#### PROVIDED INFORMATION
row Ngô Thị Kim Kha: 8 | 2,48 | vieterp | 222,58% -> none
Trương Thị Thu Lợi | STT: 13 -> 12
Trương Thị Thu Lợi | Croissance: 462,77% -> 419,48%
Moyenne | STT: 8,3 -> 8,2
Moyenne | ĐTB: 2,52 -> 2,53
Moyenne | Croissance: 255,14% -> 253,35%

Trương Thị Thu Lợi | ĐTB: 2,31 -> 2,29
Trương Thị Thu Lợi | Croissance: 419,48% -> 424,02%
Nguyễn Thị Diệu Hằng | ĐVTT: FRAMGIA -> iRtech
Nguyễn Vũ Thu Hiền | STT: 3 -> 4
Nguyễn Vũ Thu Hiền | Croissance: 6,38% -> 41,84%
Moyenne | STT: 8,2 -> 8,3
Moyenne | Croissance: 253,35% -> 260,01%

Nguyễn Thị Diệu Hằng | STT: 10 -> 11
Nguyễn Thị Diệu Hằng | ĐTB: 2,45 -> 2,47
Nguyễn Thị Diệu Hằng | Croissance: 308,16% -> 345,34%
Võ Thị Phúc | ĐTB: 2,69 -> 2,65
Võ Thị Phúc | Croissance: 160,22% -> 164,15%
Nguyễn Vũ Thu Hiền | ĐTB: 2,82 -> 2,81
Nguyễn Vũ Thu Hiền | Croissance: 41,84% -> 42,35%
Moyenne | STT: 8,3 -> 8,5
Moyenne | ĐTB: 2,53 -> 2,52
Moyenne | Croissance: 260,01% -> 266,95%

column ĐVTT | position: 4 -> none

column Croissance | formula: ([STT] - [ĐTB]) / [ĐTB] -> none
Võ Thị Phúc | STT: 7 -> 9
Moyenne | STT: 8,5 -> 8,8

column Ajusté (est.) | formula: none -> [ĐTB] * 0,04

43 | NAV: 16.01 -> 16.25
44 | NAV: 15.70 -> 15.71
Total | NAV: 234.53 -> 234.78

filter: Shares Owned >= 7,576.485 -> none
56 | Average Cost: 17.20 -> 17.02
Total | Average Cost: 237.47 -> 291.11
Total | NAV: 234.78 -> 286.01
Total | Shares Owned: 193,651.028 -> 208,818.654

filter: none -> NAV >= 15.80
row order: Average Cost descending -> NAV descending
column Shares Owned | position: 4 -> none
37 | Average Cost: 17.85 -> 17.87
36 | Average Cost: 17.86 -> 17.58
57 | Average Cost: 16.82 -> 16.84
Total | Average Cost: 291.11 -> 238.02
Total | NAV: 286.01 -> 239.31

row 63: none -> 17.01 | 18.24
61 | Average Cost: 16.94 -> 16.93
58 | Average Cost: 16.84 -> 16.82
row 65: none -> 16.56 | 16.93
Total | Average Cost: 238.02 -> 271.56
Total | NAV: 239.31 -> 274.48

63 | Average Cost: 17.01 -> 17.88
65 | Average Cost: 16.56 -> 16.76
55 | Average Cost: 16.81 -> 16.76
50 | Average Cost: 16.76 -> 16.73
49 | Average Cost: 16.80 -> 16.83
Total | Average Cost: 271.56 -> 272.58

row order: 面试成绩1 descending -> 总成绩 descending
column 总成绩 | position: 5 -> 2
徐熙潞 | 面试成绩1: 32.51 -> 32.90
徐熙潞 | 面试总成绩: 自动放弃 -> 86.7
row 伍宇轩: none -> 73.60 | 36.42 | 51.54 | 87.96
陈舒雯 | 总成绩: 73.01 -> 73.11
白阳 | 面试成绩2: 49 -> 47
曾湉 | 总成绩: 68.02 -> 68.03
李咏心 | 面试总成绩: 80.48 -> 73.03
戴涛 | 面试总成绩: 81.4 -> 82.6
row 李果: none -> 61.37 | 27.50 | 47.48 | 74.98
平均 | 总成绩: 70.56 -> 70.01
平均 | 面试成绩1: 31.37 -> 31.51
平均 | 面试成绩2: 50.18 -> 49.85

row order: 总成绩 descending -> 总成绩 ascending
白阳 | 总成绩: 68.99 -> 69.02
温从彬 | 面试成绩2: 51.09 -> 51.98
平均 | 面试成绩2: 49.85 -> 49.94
########
→ TASK ITEM: Using only the listing above, restate exactly the lines from the line containing "Total | NAV: 239.31 -> 274.48" through the line containing "平均 | 面试成绩2: 50.18 -> 49.85", both included.

→ ANSWER TO THIS TASK:
Total | NAV: 239.31 -> 274.48

63 | Average Cost: 17.01 -> 17.88
65 | Average Cost: 16.56 -> 16.76
55 | Average Cost: 16.81 -> 16.76
50 | Average Cost: 16.76 -> 16.73
49 | Average Cost: 16.80 -> 16.83
Total | Average Cost: 271.56 -> 272.58

row order: 面试成绩1 descending -> 总成绩 descending
column 总成绩 | position: 5 -> 2
徐熙潞 | 面试成绩1: 32.51 -> 32.90
徐熙潞 | 面试总成绩: 自动放弃 -> 86.7
row 伍宇轩: none -> 73.60 | 36.42 | 51.54 | 87.96
陈舒雯 | 总成绩: 73.01 -> 73.11
白阳 | 面试成绩2: 49 -> 47
曾湉 | 总成绩: 68.02 -> 68.03
李咏心 | 面试总成绩: 80.48 -> 73.03
戴涛 | 面试总成绩: 81.4 -> 82.6
row 李果: none -> 61.37 | 27.50 | 47.48 | 74.98
平均 | 总成绩: 70.56 -> 70.01
平均 | 面试成绩1: 31.37 -> 31.51
平均 | 面试成绩2: 50.18 -> 49.85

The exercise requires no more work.